_Task prompt_
The data below is to be written out exactly, with no pictures.

[Data items]
***
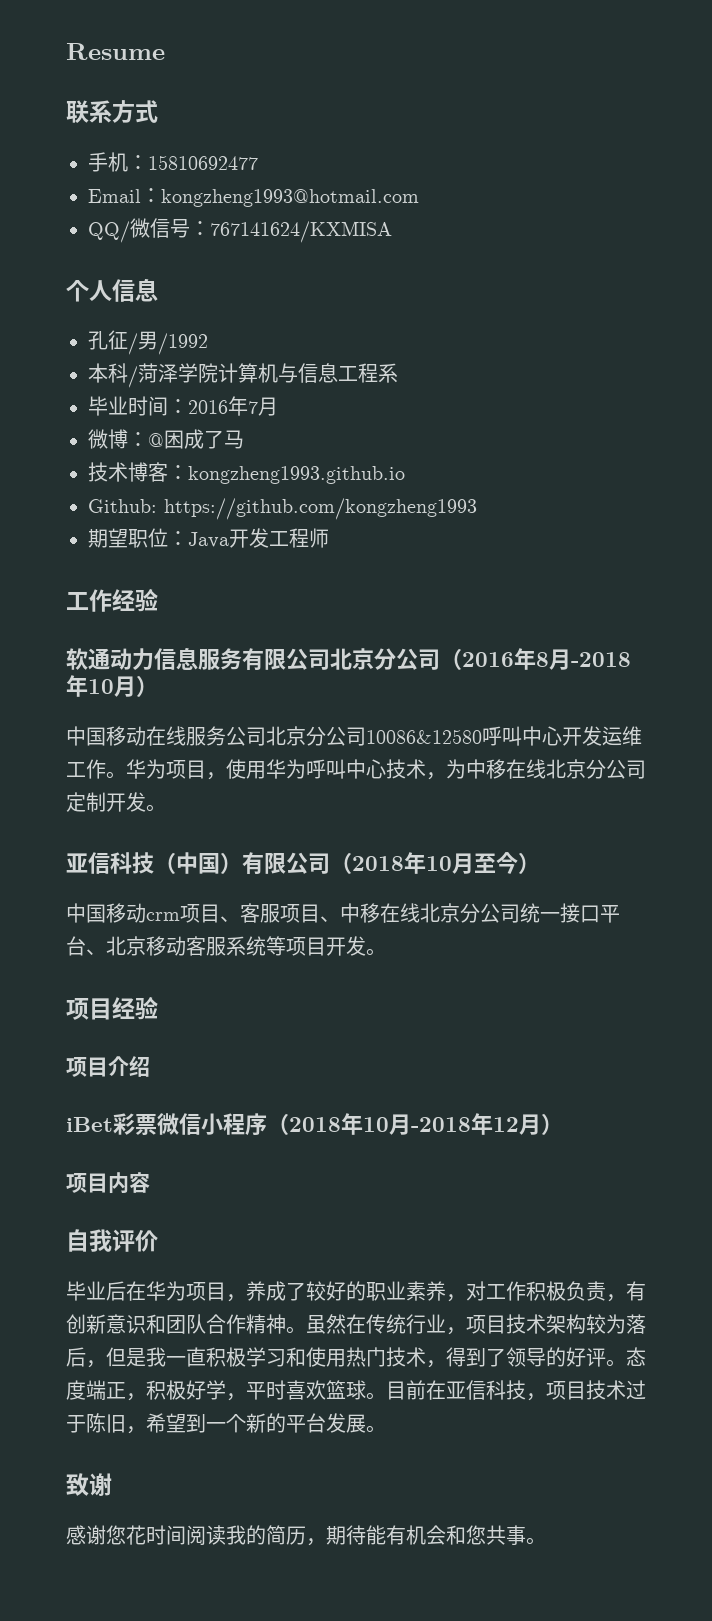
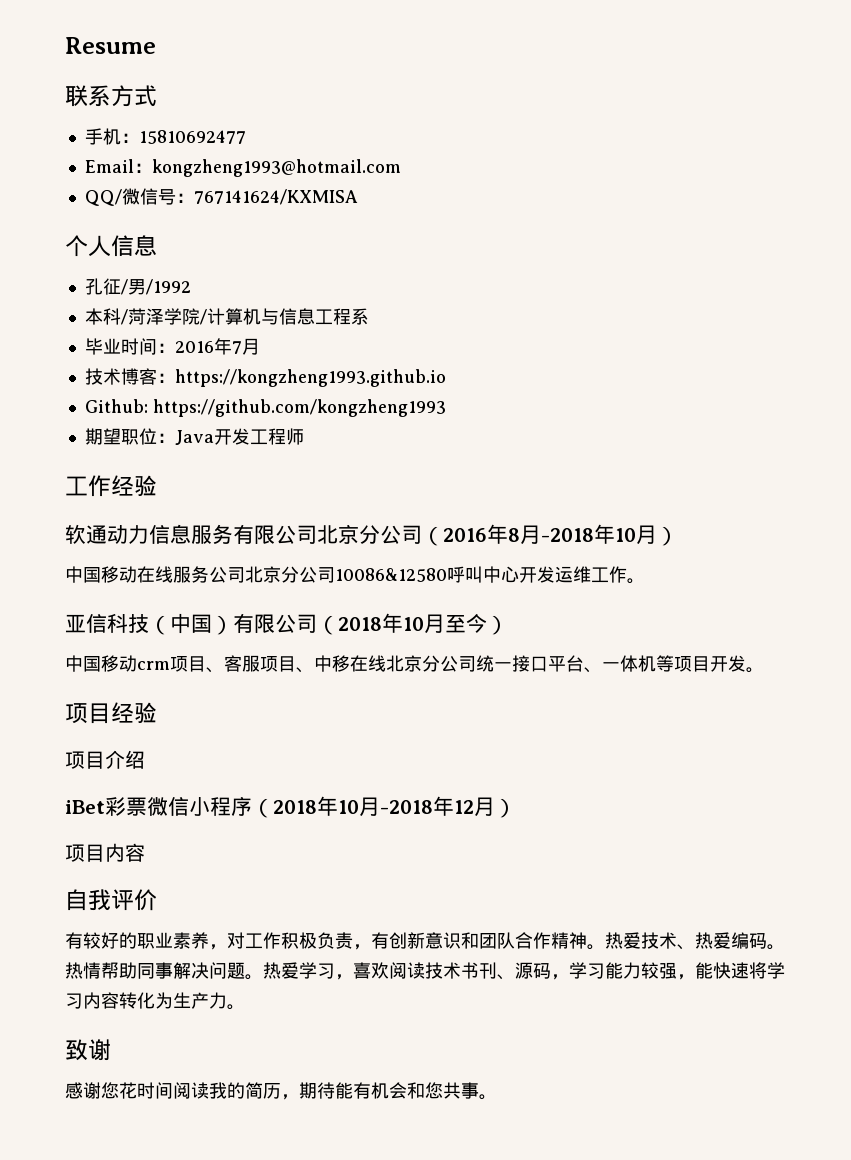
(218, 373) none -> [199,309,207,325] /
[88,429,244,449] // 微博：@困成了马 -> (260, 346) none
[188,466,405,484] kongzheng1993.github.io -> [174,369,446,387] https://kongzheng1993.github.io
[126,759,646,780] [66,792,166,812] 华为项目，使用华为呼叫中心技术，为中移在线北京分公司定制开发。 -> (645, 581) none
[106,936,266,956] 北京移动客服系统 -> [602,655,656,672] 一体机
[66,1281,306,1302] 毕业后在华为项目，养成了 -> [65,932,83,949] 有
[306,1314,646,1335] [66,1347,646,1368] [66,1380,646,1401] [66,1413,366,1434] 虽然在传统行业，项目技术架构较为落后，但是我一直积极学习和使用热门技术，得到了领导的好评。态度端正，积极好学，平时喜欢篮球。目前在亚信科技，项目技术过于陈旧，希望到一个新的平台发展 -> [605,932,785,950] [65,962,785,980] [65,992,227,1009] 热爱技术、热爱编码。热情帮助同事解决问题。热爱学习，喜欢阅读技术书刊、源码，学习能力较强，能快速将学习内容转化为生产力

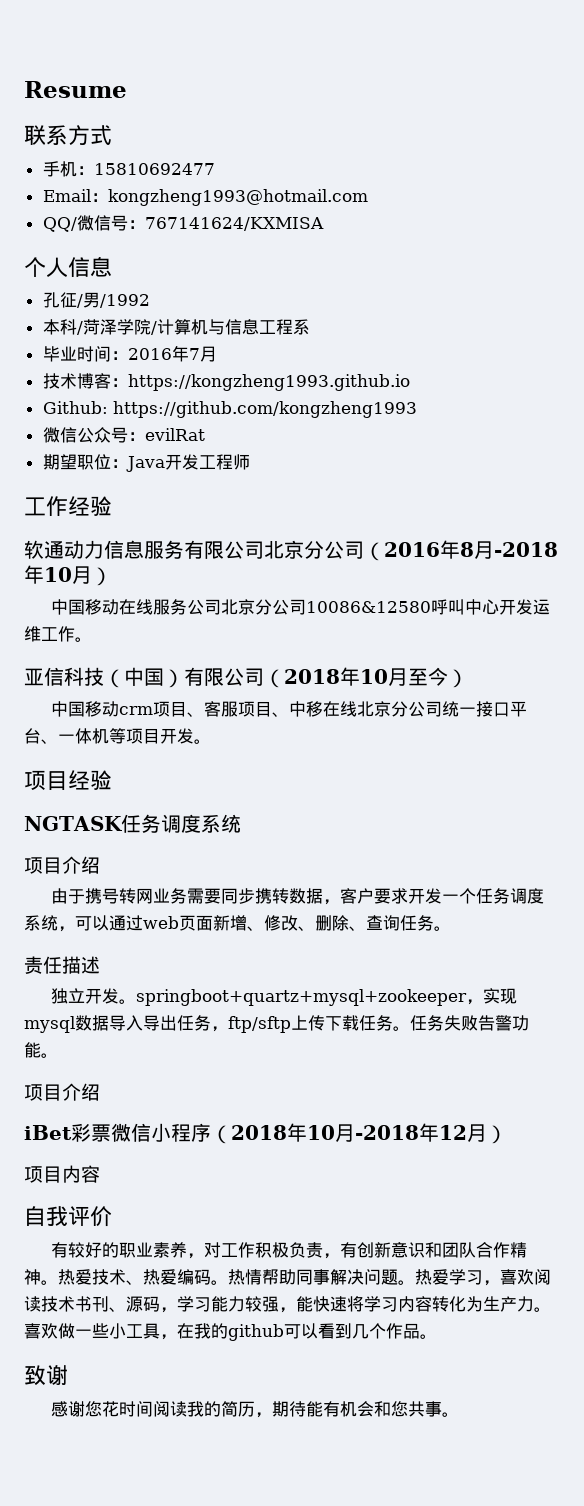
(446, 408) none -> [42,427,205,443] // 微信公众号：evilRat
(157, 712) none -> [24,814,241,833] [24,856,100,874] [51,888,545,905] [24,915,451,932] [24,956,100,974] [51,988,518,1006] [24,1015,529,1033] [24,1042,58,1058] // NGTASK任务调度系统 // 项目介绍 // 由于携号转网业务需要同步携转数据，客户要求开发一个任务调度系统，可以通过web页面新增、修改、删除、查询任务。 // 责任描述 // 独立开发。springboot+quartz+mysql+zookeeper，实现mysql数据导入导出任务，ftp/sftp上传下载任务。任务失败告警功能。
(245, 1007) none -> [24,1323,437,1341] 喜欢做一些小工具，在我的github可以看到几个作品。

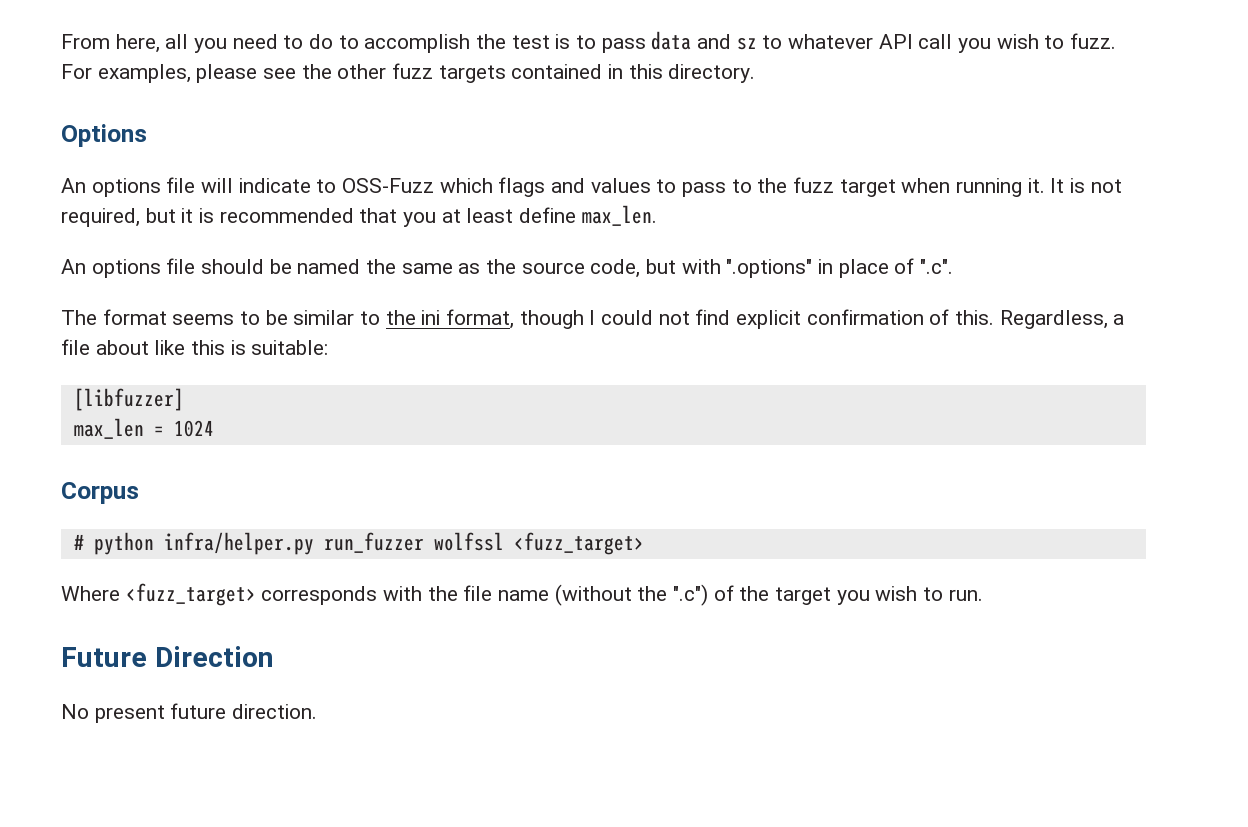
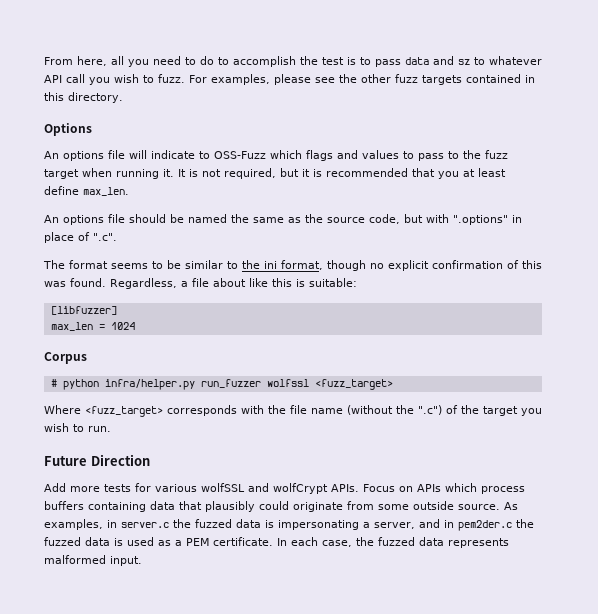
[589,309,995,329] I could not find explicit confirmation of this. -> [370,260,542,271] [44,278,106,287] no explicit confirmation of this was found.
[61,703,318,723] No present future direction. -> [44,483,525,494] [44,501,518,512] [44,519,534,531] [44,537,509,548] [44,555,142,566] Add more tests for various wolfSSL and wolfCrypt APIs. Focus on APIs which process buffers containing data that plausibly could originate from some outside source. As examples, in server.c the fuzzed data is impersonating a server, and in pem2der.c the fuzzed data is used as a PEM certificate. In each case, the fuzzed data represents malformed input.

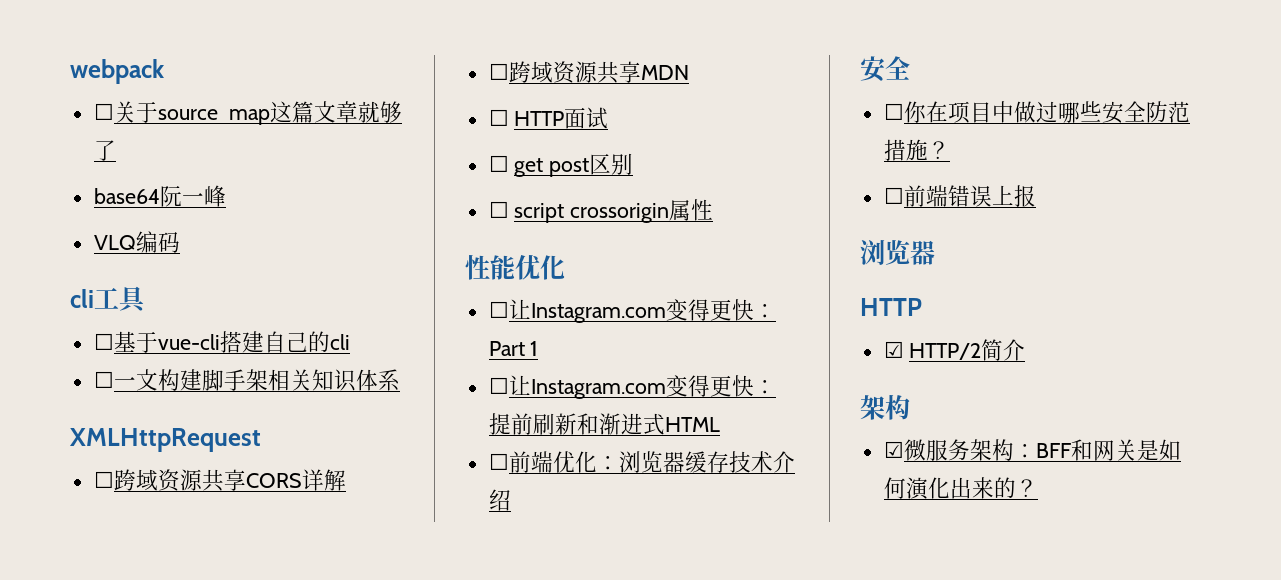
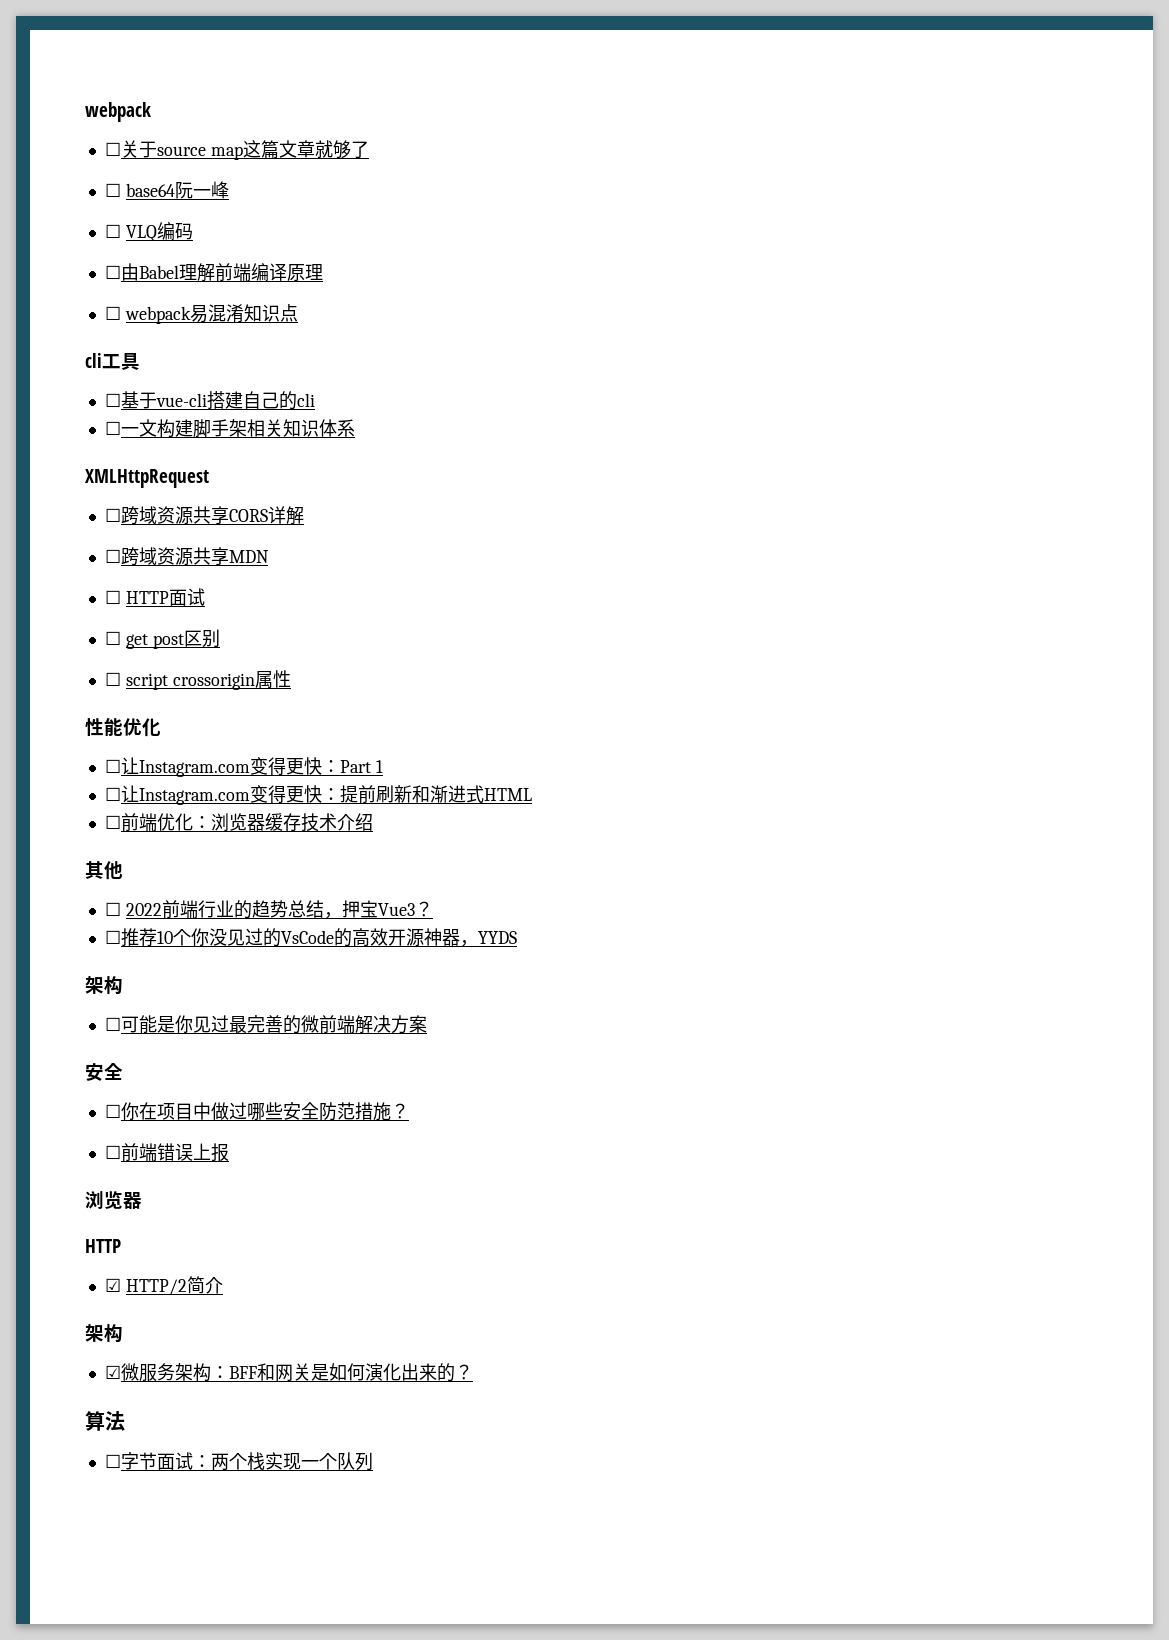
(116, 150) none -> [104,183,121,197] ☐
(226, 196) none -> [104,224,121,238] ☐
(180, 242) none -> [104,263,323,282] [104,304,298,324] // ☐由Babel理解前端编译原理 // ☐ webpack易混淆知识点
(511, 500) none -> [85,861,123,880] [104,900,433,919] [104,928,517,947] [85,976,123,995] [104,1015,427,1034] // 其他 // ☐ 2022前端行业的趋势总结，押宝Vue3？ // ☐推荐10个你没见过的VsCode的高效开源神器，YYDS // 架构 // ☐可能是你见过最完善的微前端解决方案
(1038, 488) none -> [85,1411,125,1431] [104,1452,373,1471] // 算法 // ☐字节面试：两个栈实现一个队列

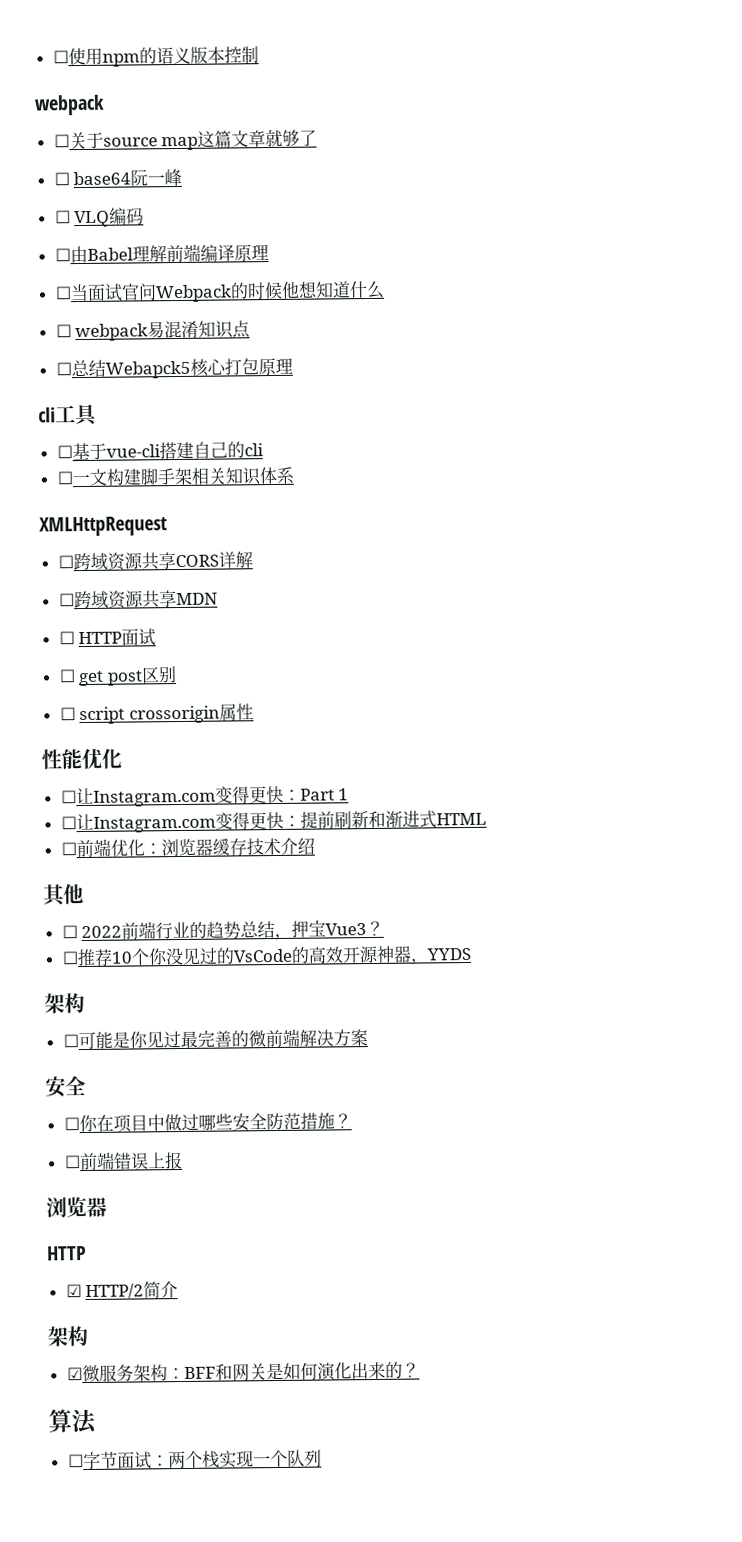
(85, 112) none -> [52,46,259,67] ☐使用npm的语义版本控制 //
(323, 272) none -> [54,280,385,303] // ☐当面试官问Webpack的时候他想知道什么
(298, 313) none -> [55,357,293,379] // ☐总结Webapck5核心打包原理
***
_Result for this task_
(218, 373) none -> [199,309,207,325] /
[88,429,244,449] // 微博：@困成了马 -> (260, 346) none
[188,466,405,484] kongzheng1993.github.io -> [174,369,446,387] https://kongzheng1993.github.io
[126,759,646,780] [66,792,166,812] 华为项目，使用华为呼叫中心技术，为中移在线北京分公司定制开发。 -> (645, 581) none
[106,936,266,956] 北京移动客服系统 -> [602,655,656,672] 一体机
[66,1281,306,1302] 毕业后在华为项目，养成了 -> [65,932,83,949] 有
[306,1314,646,1335] [66,1347,646,1368] [66,1380,646,1401] [66,1413,366,1434] 虽然在传统行业，项目技术架构较为落后，但是我一直积极学习和使用热门技术，得到了领导的好评。态度端正，积极好学，平时喜欢篮球。目前在亚信科技，项目技术过于陈旧，希望到一个新的平台发展 -> [605,932,785,950] [65,962,785,980] [65,992,227,1009] 热爱技术、热爱编码。热情帮助同事解决问题。热爱学习，喜欢阅读技术书刊、源码，学习能力较强，能快速将学习内容转化为生产力

(446, 408) none -> [42,427,205,443] // 微信公众号：evilRat
(157, 712) none -> [24,814,241,833] [24,856,100,874] [51,888,545,905] [24,915,451,932] [24,956,100,974] [51,988,518,1006] [24,1015,529,1033] [24,1042,58,1058] // NGTASK任务调度系统 // 项目介绍 // 由于携号转网业务需要同步携转数据，客户要求开发一个任务调度系统，可以通过web页面新增、修改、删除、查询任务。 // 责任描述 // 独立开发。springboot+quartz+mysql+zookeeper，实现mysql数据导入导出任务，ftp/sftp上传下载任务。任务失败告警功能。
(245, 1007) none -> [24,1323,437,1341] 喜欢做一些小工具，在我的github可以看到几个作品。

[589,309,995,329] I could not find explicit confirmation of this. -> [370,260,542,271] [44,278,106,287] no explicit confirmation of this was found.
[61,703,318,723] No present future direction. -> [44,483,525,494] [44,501,518,512] [44,519,534,531] [44,537,509,548] [44,555,142,566] Add more tests for various wolfSSL and wolfCrypt APIs. Focus on APIs which process buffers containing data that plausibly could originate from some outside source. As examples, in server.c the fuzzed data is impersonating a server, and in pem2der.c the fuzzed data is used as a PEM certificate. In each case, the fuzzed data represents malformed input.

(116, 150) none -> [104,183,121,197] ☐
(226, 196) none -> [104,224,121,238] ☐
(180, 242) none -> [104,263,323,282] [104,304,298,324] // ☐由Babel理解前端编译原理 // ☐ webpack易混淆知识点
(511, 500) none -> [85,861,123,880] [104,900,433,919] [104,928,517,947] [85,976,123,995] [104,1015,427,1034] // 其他 // ☐ 2022前端行业的趋势总结，押宝Vue3？ // ☐推荐10个你没见过的VsCode的高效开源神器，YYDS // 架构 // ☐可能是你见过最完善的微前端解决方案
(1038, 488) none -> [85,1411,125,1431] [104,1452,373,1471] // 算法 // ☐字节面试：两个栈实现一个队列

(85, 112) none -> [52,46,259,67] ☐使用npm的语义版本控制 //
(323, 272) none -> [54,280,385,303] // ☐当面试官问Webpack的时候他想知道什么
(298, 313) none -> [55,357,293,379] // ☐总结Webapck5核心打包原理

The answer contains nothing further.